* **Prompt**:
Your reply should hold only the lines from the records below where "other" occurs.

* **Recorded information**:
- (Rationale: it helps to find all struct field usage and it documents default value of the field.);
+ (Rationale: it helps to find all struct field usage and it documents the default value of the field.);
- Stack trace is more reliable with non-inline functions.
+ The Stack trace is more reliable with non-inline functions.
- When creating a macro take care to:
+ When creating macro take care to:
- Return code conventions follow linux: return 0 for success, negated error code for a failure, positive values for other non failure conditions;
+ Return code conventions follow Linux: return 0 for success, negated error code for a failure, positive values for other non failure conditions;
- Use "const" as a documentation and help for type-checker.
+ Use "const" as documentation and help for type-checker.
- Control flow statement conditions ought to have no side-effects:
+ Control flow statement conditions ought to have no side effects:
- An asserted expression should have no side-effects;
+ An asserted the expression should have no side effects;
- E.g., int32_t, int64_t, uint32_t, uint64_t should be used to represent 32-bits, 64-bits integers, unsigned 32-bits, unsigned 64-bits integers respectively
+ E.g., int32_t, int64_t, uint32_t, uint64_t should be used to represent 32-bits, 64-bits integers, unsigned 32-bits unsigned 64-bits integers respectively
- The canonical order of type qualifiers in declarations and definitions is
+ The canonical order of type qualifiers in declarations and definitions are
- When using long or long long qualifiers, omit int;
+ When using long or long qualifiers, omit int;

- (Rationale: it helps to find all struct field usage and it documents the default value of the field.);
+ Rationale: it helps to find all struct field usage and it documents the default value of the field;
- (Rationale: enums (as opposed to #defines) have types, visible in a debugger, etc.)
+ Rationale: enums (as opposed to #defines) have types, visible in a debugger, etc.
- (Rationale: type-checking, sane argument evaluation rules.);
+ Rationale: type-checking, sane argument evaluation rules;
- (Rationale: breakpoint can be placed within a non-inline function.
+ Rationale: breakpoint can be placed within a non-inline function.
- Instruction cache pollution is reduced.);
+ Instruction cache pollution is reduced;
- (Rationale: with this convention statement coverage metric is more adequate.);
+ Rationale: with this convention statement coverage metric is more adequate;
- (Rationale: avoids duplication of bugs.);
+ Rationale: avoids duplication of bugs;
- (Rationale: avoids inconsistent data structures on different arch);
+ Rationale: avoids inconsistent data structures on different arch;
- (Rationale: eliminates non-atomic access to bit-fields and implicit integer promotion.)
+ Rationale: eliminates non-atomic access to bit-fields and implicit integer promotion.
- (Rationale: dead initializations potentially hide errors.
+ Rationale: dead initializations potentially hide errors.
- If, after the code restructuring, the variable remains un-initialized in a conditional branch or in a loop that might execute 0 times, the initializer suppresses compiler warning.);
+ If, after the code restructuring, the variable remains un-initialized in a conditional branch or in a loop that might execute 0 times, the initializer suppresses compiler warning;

* **Response to the task**:
- Return code conventions follow linux: return 0 for success, negated error code for a failure, positive values for other non failure conditions;
+ Return code conventions follow Linux: return 0 for success, negated error code for a failure, positive values for other non failure conditions;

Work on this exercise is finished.